Images in the data are to be skipped, while every line is restated exactly as written.

[[ Records provided, beginning ]]

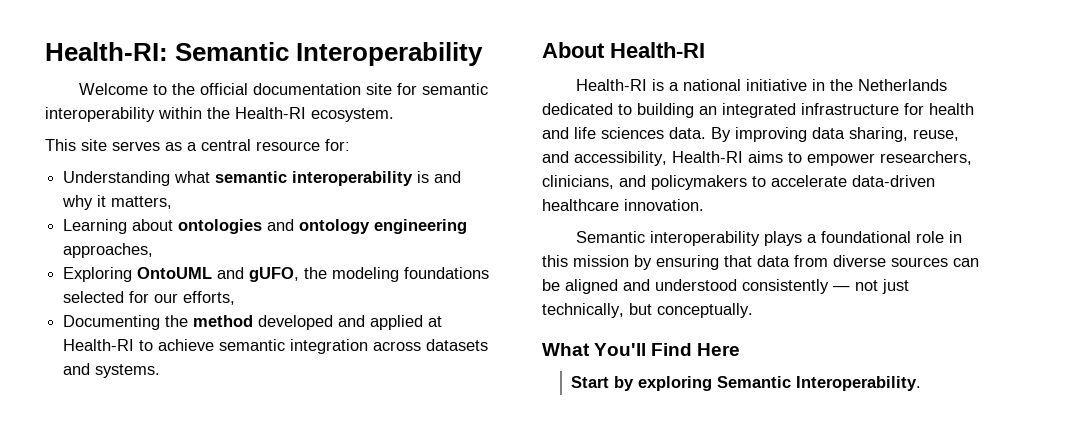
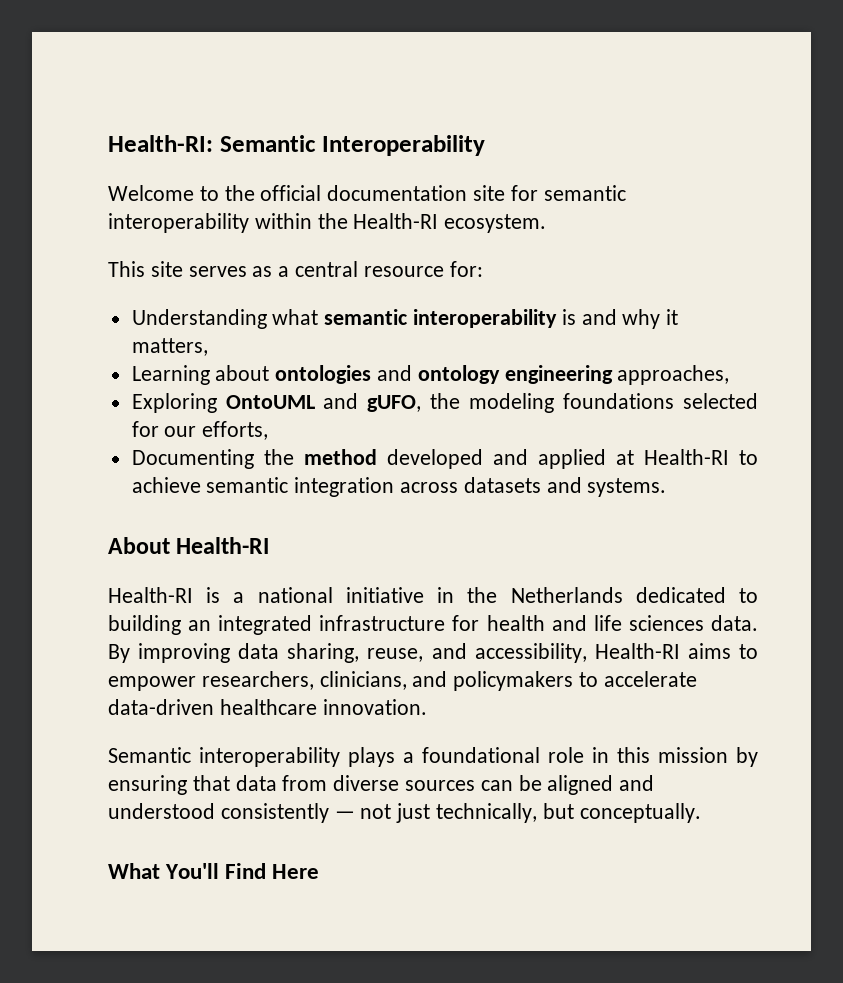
- Start by exploring Semantic Interoperability.

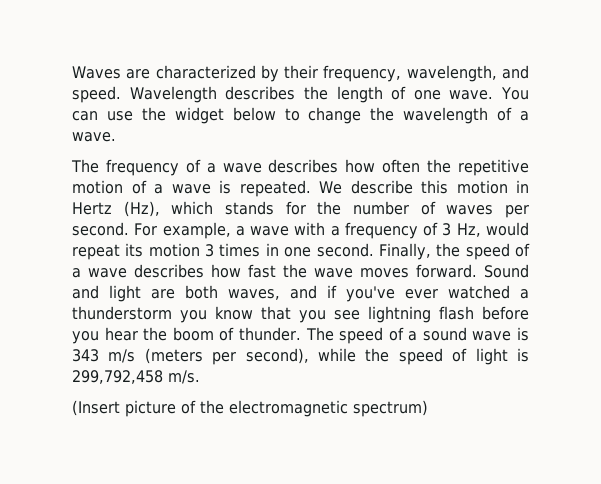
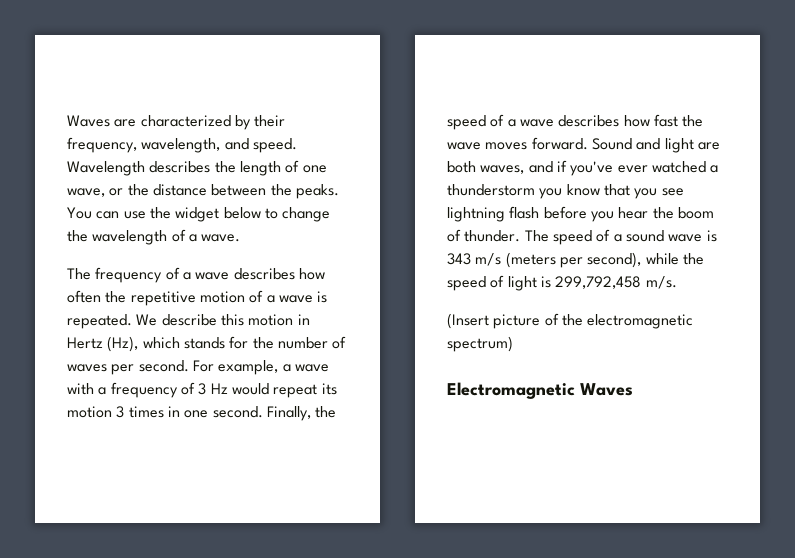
- Wavelength describes the length of one wave.
+ Wavelength describes the length of one wave, or the distance between the peaks.
- For example, a wave with a frequency of 3 Hz, would repeat its motion 3 times in one second.
+ For example, a wave with a frequency of 3 Hz would repeat its motion 3 times in one second.
+ Electromagnetic Waves

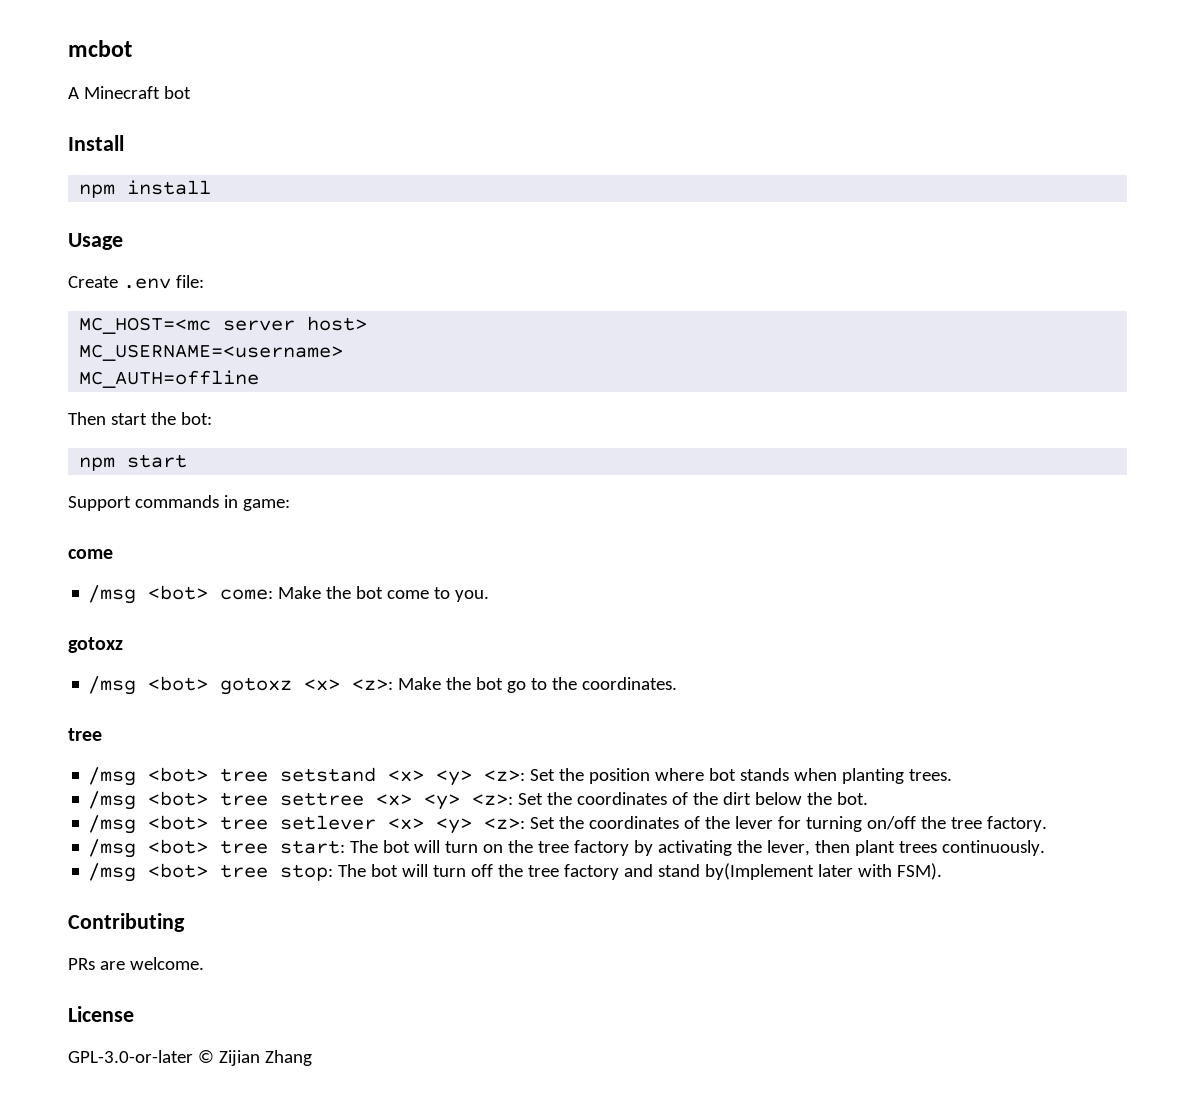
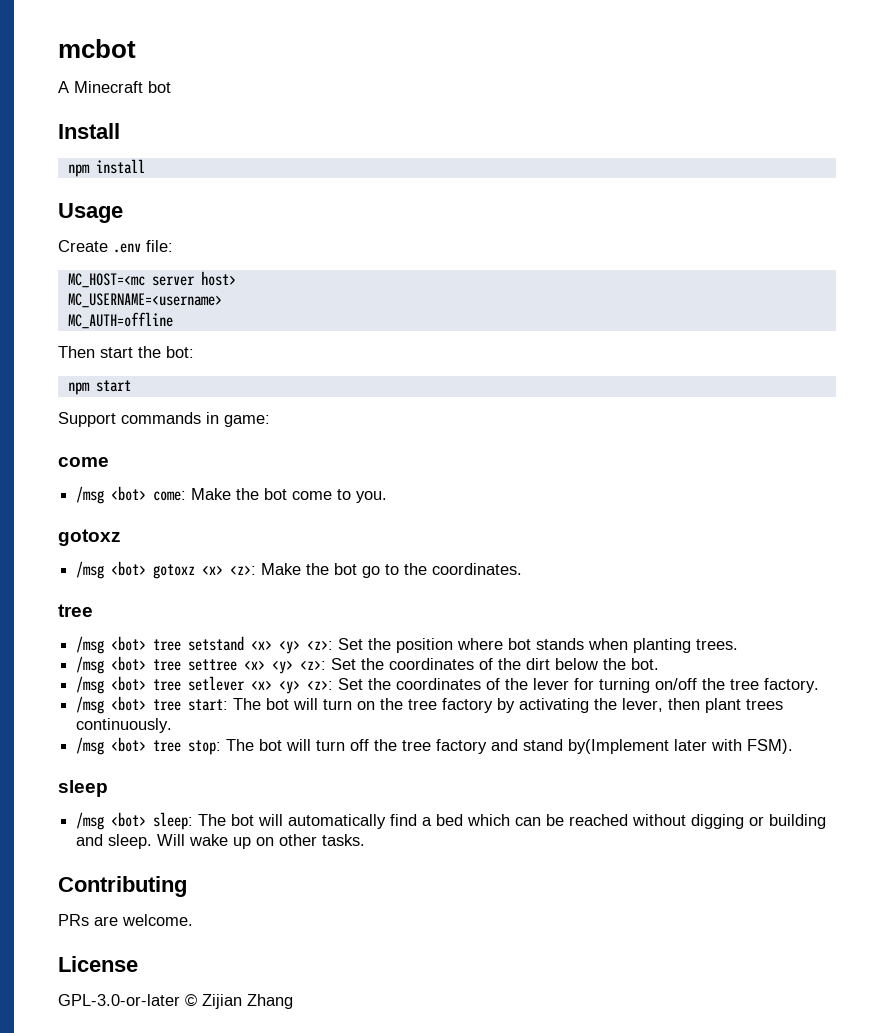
+ sleep
+ /msg <bot> sleep: The bot will automatically find a bed which can be reached without digging or building and sleep. Will wake up on other tasks.

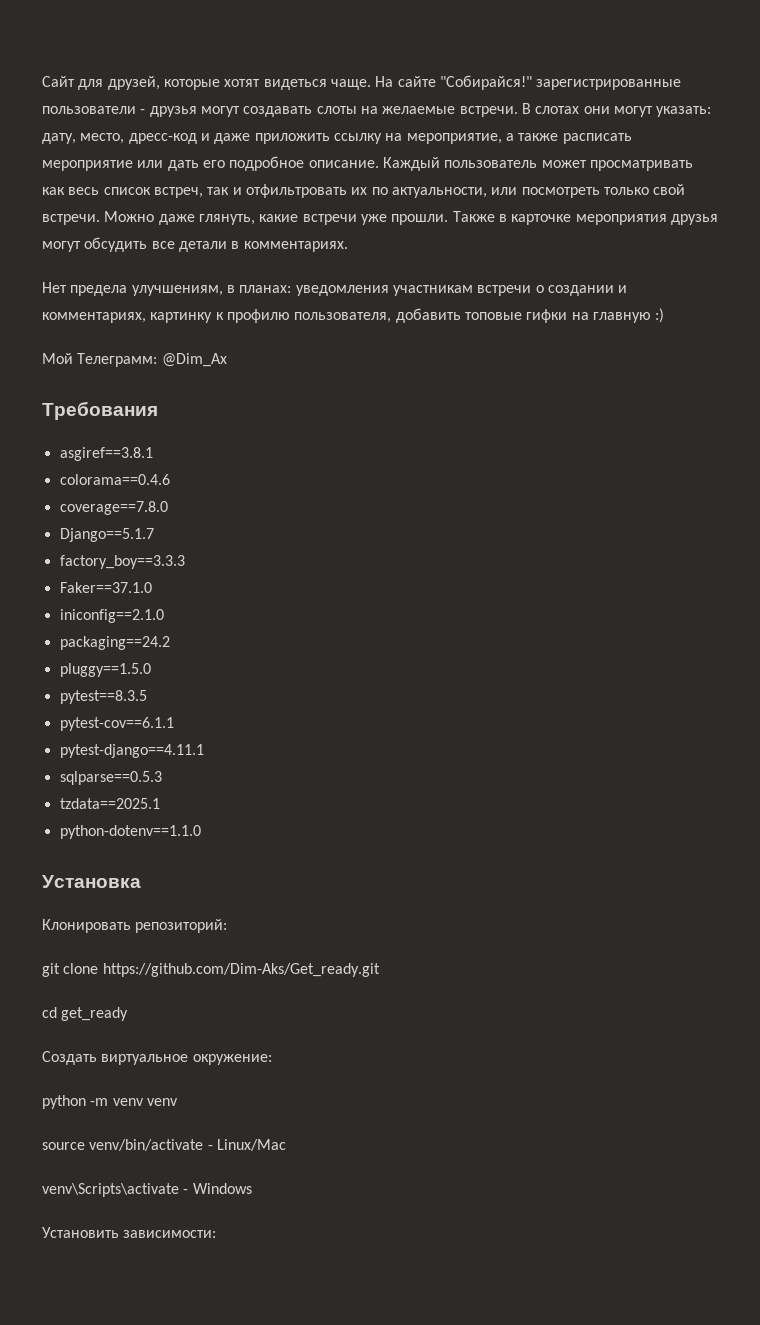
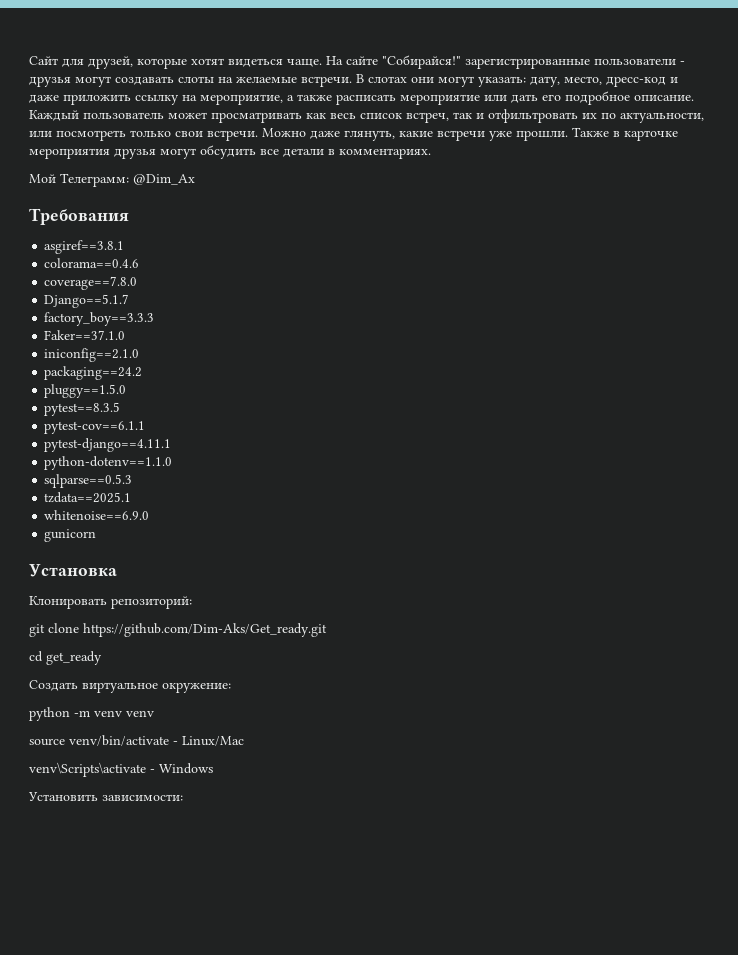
- Каждый пользователь может просматривать как весь список встреч, так и отфильтровать их по актуальности, или посмотреть только свой встречи.
+ Каждый пользователь может просматривать как весь список встреч, так и отфильтровать их по актуальности, или посмотреть только свои встречи.
- Нет предела улучшениям, в планах: уведомления участникам встречи о создании и комментариях, картинку к профилю пользователя, добавить топовые гифки на главную :)
+ python-dotenv==1.1.0
- python-dotenv==1.1.0
+ whitenoise==6.9.0
+ gunicorn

[[ Records provided, end ]]

→ **Task result**:
- Start by exploring Semantic Interoperability.

- Wavelength describes the length of one wave.
+ Wavelength describes the length of one wave, or the distance between the peaks.
- For example, a wave with a frequency of 3 Hz, would repeat its motion 3 times in one second.
+ For example, a wave with a frequency of 3 Hz would repeat its motion 3 times in one second.
+ Electromagnetic Waves

+ sleep
+ /msg <bot> sleep: The bot will automatically find a bed which can be reached without digging or building and sleep. Will wake up on other tasks.

- Каждый пользователь может просматривать как весь список встреч, так и отфильтровать их по актуальности, или посмотреть только свой встречи.
+ Каждый пользователь может просматривать как весь список встреч, так и отфильтровать их по актуальности, или посмотреть только свои встречи.
- Нет предела улучшениям, в планах: уведомления участникам встречи о создании и комментариях, картинку к профилю пользователя, добавить топовые гифки на главную :)
+ python-dotenv==1.1.0
- python-dotenv==1.1.0
+ whitenoise==6.9.0
+ gunicorn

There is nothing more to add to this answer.